Harmony Search Algorithm (HS) is a well-known optimization algorithm with strong and robust exploitation process. HS such as many optimization algorithms suffers from a weak exploration and susceptible to fall in local optima. Owing to its weaknesses, many variants of HS were introduced in the last decade to improve its performance. The Opposition-based learning and its variants have been successfully employed to improve many optimization algorithms, including HS. Opposition-based learning variants enhanced the explorations and help optimization algorithms to avoid local optima falling. Thus, inspired by a new opposition-based learning variant named modified opposition-based learning (MOBL), this research employed the MOBL to improve five well-known variants of HS. The new improved variants are evaluated using nine classical benchmark function and compared with the original variants to evaluate the effectiveness of the proposed technique.
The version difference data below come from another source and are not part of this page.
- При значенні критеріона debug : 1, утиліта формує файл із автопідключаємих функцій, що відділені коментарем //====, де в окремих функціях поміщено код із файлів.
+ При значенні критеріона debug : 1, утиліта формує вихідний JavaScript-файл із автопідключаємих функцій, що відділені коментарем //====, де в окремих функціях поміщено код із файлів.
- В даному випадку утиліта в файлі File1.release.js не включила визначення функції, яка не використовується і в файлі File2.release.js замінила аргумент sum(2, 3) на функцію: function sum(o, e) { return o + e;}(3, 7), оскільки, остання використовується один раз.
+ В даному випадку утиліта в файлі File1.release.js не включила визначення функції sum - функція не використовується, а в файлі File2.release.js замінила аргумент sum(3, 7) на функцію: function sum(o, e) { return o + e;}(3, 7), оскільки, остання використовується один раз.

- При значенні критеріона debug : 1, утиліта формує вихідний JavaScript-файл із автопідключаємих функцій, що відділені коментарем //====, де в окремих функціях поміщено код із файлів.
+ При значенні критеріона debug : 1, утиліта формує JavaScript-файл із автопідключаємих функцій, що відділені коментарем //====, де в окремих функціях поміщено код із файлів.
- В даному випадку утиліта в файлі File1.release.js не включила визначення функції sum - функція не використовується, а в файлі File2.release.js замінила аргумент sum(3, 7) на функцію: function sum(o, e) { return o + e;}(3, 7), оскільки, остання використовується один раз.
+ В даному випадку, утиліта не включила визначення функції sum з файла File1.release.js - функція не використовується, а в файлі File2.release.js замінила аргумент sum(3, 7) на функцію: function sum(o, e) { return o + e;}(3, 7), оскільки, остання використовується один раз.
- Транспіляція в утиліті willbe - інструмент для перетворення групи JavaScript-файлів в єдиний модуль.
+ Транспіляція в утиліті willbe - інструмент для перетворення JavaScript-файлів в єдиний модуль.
The results show that MOBL improved the HS variants in term of exploration and convergence rate.

Keywords

Harmony search Opposition based learning Meta-heuristics Evolutionary algorithms Optimization 

Notes

Acknowledgment

This research is funded by, UMP (RDU190334): A Novel Hybrid Harmony Search Algorithm with Nomadic People Optimizer Algorithm for Global Optimization and Feature Selection, and (FRGS/1/2018/ICT05/UMP/02/1) (RDU190102): A Novel Hybrid Kidney-Inspired Algorithm for Global Optimization Enhance Kidney Algorithm for IoT Combinatorial Testing Problem.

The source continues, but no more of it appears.